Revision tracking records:
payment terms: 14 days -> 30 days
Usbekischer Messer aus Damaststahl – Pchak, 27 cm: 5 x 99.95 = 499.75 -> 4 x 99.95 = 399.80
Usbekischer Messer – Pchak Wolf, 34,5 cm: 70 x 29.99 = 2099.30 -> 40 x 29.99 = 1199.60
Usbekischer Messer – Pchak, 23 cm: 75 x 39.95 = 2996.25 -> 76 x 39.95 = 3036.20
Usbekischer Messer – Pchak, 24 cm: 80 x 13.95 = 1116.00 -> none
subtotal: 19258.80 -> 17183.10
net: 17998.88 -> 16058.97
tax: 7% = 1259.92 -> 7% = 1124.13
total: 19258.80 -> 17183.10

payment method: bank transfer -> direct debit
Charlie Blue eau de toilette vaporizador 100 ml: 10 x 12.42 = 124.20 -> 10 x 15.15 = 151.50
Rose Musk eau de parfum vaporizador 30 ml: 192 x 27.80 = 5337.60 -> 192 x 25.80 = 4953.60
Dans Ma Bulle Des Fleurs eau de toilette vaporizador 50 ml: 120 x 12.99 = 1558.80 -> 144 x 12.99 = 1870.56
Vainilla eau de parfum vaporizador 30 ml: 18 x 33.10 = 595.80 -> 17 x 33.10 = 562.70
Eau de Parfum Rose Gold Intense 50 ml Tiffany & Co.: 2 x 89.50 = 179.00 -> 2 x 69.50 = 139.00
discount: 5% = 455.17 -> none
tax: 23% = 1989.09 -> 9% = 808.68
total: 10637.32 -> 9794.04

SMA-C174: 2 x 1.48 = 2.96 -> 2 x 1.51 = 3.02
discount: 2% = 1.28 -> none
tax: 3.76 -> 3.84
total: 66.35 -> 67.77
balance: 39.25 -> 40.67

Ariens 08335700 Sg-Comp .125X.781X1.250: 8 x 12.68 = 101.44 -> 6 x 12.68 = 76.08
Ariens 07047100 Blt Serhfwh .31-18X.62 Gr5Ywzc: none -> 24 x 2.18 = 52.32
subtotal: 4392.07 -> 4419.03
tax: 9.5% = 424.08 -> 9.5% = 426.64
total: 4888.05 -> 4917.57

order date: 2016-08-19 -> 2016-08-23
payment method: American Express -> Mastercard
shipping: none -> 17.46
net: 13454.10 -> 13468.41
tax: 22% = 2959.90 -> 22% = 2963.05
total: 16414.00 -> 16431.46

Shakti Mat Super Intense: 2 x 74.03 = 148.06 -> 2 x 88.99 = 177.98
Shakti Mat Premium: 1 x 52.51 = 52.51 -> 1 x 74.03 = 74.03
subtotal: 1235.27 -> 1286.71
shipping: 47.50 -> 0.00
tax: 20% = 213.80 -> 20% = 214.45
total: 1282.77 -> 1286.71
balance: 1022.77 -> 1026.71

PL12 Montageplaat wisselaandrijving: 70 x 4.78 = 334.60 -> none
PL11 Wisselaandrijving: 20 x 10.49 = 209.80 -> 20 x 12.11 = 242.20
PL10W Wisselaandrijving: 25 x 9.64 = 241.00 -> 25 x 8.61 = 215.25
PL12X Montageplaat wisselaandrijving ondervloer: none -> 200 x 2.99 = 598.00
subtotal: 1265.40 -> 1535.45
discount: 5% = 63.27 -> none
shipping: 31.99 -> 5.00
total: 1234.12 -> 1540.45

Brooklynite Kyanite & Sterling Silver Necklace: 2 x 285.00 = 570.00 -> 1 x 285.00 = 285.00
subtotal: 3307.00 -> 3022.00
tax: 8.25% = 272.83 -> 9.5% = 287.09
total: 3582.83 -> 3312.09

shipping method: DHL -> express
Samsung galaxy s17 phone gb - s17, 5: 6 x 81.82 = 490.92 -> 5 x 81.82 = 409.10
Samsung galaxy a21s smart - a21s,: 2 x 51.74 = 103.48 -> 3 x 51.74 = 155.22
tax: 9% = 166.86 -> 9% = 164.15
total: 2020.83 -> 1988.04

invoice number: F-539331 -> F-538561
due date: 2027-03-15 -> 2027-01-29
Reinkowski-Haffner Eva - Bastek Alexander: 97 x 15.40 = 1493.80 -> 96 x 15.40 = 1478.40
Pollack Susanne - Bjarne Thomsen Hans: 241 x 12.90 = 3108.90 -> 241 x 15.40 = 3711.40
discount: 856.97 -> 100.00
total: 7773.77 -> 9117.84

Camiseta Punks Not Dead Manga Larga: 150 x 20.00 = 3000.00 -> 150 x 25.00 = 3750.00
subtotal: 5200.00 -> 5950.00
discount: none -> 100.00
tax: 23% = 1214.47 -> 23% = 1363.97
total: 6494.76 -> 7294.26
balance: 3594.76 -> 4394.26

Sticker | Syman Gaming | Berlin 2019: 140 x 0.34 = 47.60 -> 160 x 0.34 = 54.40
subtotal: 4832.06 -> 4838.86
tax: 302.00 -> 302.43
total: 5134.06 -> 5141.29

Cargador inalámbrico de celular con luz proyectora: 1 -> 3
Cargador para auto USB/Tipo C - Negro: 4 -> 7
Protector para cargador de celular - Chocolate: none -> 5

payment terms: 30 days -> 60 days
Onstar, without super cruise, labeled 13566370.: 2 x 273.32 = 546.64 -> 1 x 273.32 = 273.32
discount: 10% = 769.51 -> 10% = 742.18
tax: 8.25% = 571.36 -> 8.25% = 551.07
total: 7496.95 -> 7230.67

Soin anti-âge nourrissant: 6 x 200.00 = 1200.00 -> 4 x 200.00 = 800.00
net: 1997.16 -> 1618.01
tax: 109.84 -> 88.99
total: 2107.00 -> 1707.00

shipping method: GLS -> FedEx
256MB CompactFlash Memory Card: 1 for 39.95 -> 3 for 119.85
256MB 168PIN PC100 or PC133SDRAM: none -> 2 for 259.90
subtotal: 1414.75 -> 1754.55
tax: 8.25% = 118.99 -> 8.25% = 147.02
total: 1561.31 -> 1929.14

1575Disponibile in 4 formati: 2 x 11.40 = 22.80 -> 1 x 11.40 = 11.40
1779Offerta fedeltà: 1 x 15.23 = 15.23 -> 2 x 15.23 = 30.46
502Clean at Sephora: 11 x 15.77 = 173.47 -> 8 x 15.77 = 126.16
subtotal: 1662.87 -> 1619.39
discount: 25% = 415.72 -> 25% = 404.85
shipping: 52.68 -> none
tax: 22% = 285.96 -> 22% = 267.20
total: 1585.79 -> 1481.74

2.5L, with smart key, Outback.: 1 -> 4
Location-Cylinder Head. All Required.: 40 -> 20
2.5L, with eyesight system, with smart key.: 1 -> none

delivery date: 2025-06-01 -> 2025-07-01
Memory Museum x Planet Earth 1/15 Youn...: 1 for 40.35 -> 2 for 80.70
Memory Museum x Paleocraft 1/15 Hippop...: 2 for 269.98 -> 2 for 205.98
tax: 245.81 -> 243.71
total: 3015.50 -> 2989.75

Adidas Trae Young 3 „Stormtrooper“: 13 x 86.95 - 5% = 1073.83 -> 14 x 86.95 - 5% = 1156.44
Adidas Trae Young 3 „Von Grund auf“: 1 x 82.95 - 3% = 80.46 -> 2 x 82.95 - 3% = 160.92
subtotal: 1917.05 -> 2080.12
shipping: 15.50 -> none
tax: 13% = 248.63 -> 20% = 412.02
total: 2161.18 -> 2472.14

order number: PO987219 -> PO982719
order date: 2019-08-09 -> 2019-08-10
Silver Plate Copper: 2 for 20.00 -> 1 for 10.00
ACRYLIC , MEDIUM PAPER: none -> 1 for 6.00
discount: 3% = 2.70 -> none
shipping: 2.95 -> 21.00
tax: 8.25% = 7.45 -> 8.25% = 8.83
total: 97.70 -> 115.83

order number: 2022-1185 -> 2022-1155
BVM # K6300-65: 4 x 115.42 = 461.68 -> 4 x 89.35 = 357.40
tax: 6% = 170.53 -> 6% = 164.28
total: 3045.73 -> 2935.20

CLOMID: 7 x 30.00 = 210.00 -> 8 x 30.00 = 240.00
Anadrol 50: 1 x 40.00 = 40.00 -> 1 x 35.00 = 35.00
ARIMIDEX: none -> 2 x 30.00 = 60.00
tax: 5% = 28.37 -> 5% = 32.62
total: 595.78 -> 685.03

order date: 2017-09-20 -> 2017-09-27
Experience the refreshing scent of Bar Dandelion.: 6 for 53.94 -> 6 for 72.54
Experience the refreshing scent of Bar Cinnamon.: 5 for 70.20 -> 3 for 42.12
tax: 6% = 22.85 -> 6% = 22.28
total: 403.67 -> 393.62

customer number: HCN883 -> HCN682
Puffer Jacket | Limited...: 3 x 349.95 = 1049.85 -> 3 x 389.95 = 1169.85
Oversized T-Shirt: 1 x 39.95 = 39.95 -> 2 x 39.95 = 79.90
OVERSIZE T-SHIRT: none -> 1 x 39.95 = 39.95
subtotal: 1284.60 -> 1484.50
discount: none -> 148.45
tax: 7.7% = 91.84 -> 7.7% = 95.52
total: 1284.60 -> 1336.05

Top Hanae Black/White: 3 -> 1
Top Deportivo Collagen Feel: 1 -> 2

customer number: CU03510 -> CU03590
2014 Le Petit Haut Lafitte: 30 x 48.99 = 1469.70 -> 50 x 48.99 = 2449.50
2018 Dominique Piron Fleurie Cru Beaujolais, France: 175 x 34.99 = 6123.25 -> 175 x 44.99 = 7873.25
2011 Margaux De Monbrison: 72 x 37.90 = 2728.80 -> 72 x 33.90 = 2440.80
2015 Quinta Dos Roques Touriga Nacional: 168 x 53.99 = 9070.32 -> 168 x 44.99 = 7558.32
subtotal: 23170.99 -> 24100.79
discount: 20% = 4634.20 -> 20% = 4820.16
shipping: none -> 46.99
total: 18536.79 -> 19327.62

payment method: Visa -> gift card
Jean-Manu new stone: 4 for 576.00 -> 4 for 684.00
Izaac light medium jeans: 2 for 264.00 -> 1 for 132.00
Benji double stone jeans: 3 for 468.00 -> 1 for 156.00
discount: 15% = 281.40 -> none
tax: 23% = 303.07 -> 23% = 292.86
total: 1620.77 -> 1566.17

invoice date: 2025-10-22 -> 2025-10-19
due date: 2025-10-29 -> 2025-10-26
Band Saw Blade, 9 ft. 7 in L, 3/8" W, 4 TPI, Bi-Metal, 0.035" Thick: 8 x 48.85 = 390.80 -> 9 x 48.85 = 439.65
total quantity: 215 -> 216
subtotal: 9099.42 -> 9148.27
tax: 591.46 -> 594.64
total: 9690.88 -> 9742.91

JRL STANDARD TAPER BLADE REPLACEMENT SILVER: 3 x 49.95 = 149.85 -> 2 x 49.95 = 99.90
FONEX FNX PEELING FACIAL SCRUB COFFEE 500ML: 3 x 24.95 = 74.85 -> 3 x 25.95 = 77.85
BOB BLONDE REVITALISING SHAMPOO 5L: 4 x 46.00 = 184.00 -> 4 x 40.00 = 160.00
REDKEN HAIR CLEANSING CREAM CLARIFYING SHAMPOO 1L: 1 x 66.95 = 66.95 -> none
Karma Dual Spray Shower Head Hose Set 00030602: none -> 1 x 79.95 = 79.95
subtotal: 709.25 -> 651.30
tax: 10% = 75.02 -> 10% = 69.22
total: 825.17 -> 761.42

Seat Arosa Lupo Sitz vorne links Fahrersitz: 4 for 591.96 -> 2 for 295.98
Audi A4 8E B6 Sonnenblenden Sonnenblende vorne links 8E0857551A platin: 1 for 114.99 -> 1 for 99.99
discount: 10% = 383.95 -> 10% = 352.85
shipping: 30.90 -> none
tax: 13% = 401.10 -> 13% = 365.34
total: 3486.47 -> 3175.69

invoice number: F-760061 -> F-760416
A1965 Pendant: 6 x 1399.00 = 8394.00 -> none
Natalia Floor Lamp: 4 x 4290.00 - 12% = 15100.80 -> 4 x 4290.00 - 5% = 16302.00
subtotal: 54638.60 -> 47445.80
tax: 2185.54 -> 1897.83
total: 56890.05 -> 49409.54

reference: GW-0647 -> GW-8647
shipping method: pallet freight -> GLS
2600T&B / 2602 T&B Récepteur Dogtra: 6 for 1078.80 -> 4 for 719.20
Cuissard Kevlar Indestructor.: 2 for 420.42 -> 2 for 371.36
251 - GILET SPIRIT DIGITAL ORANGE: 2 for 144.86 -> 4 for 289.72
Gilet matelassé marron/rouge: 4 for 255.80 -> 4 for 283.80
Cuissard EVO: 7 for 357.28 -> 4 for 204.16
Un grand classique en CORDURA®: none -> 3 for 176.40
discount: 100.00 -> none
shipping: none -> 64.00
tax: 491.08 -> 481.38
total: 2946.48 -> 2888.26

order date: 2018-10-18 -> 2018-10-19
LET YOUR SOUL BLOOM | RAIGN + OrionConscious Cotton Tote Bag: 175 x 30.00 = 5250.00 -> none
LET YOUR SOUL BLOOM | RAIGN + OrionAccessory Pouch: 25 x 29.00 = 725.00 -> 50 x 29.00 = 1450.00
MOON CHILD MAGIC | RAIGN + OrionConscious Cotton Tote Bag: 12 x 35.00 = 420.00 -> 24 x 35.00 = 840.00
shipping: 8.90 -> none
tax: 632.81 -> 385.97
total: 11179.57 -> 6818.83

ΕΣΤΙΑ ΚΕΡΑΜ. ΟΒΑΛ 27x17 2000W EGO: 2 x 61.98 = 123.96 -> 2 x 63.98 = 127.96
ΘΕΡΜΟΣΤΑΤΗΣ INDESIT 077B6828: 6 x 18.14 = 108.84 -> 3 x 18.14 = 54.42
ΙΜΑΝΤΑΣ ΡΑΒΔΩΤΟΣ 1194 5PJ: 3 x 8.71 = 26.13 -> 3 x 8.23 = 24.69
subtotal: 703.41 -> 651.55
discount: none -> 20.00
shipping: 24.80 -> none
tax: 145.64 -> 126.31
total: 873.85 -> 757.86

- WORK INSTRUCTIONS:
Return exactly, and only, the lines above starting at the line that contains "total: 3015.50 -> 2989.75" and ending at the line that contains "order date: 2019-08-09 -> 2019-08-10".

- ANSWER TO THE EXERCISE:
total: 3015.50 -> 2989.75

Adidas Trae Young 3 „Stormtrooper“: 13 x 86.95 - 5% = 1073.83 -> 14 x 86.95 - 5% = 1156.44
Adidas Trae Young 3 „Von Grund auf“: 1 x 82.95 - 3% = 80.46 -> 2 x 82.95 - 3% = 160.92
subtotal: 1917.05 -> 2080.12
shipping: 15.50 -> none
tax: 13% = 248.63 -> 20% = 412.02
total: 2161.18 -> 2472.14

order number: PO987219 -> PO982719
order date: 2019-08-09 -> 2019-08-10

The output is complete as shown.